● Material provided:
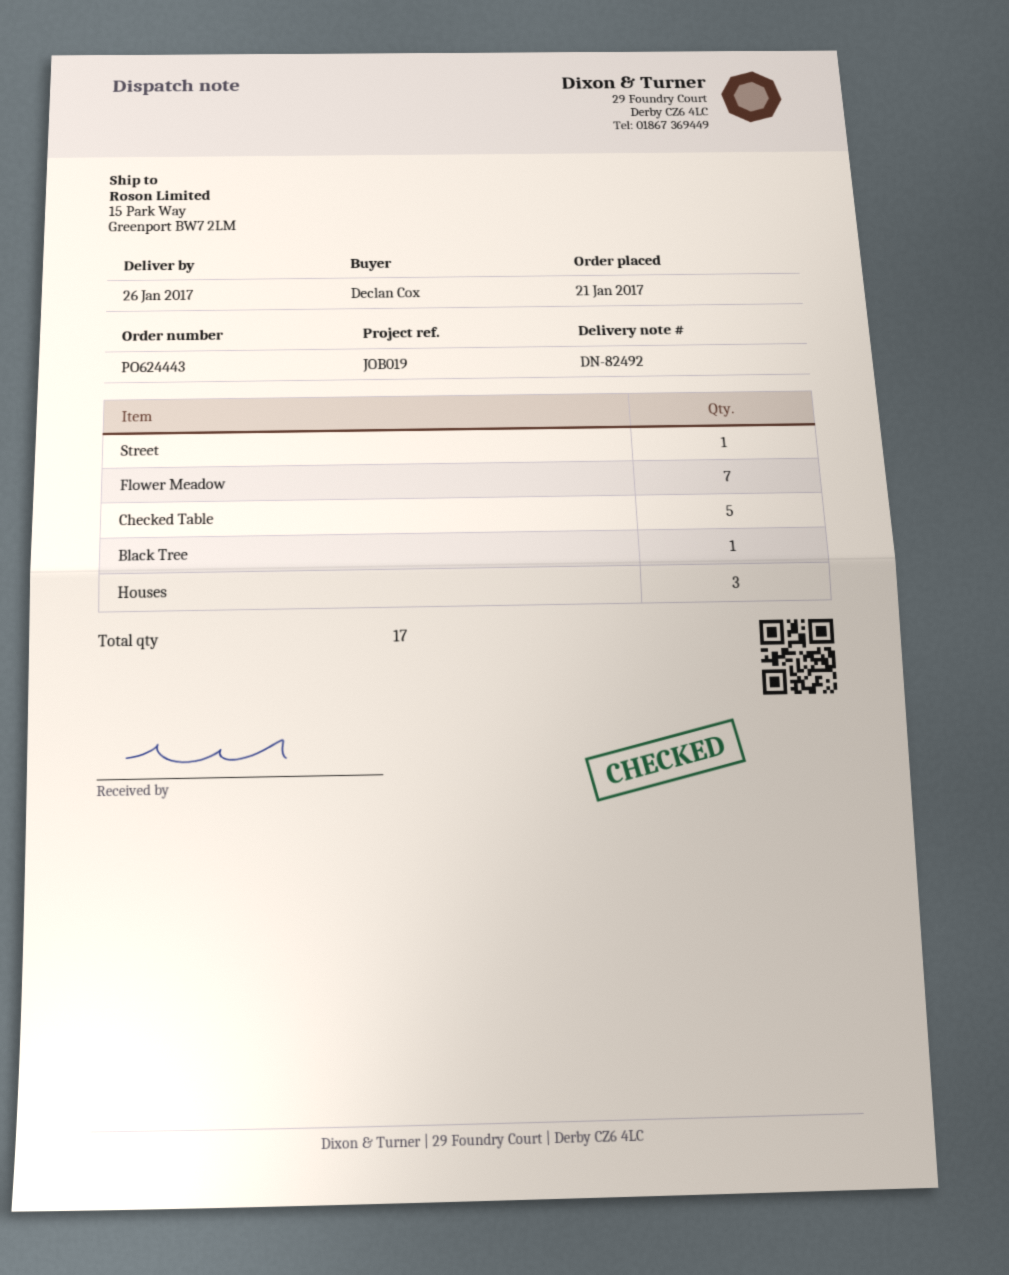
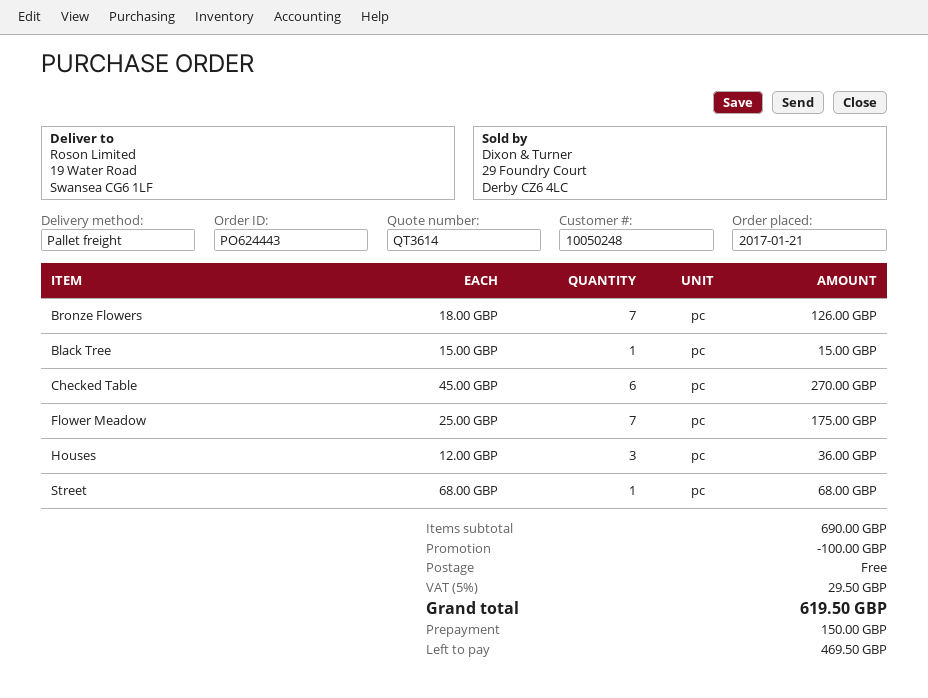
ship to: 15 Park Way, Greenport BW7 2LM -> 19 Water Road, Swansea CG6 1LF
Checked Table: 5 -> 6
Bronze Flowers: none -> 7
==
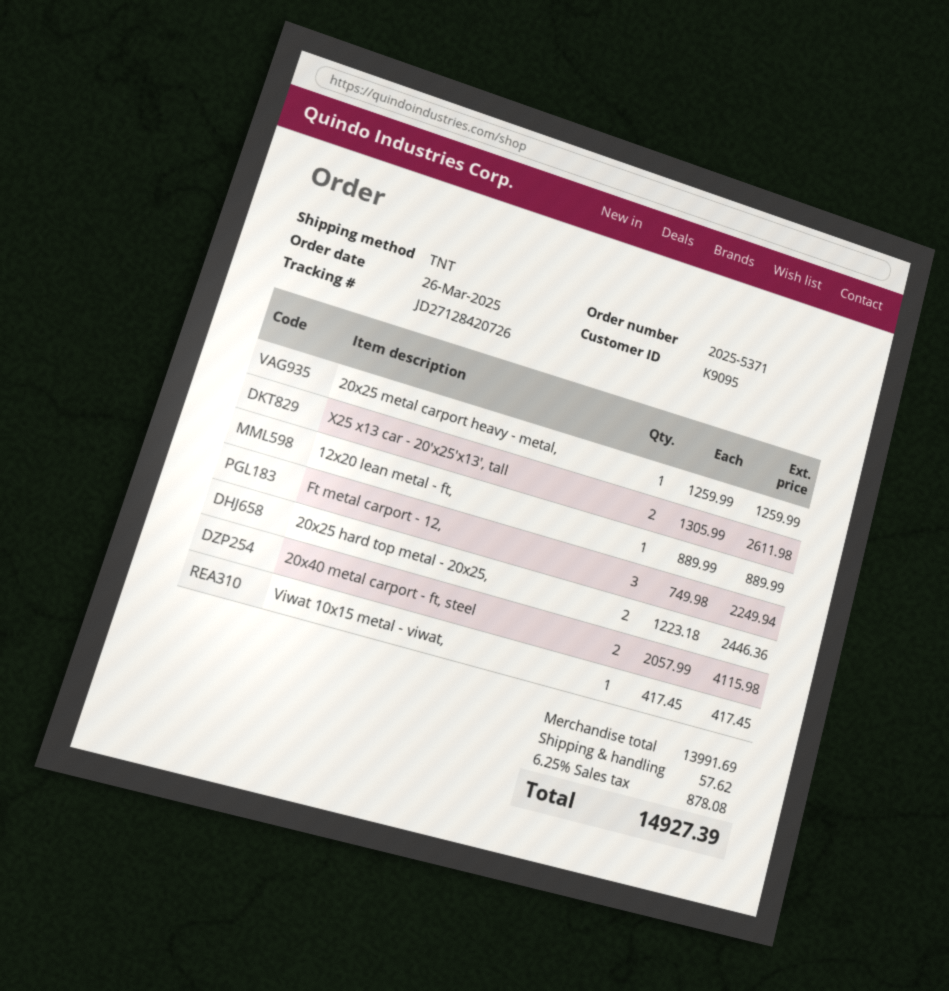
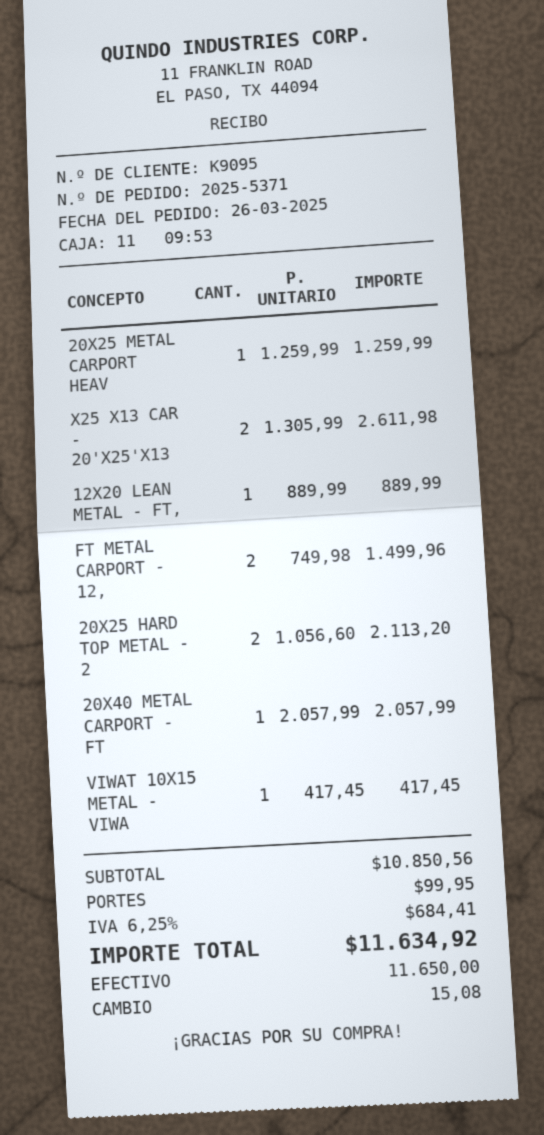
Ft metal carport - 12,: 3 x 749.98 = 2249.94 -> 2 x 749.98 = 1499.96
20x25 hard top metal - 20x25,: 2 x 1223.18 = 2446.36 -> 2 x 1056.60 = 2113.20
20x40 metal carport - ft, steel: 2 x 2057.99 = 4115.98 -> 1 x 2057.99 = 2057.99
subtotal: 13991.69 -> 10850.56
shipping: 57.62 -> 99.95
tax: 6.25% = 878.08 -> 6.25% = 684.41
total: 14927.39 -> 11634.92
---
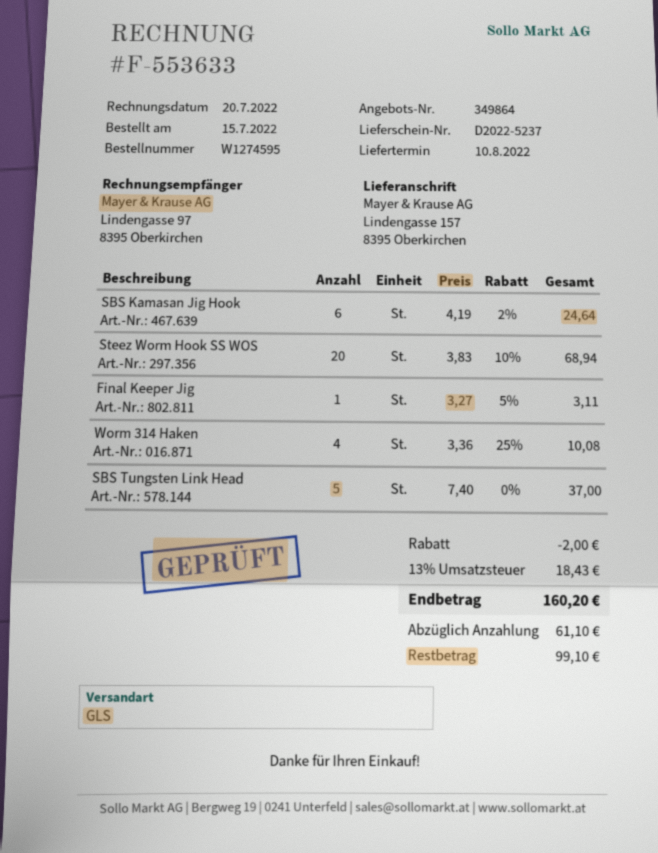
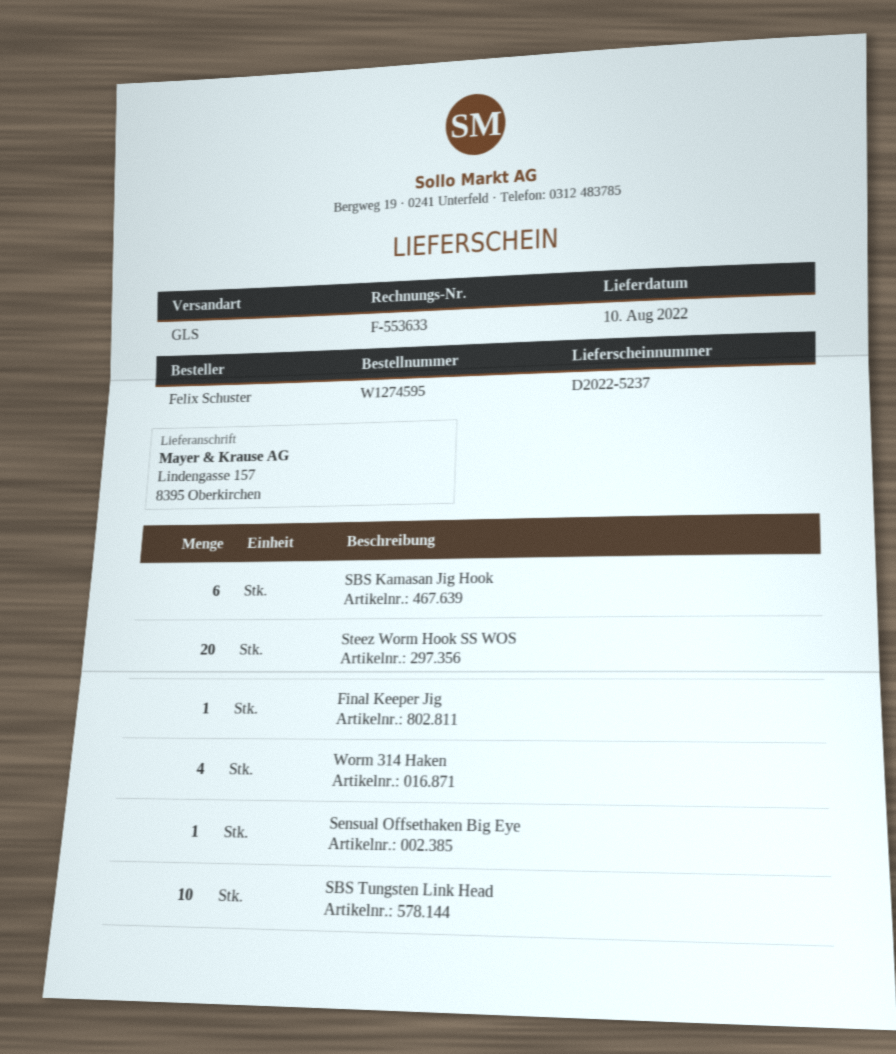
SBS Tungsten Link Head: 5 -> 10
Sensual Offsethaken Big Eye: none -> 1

● What you will do:
Of the lines in the listing, some hold the word "none". Report how many, and only that.

● Task response:
2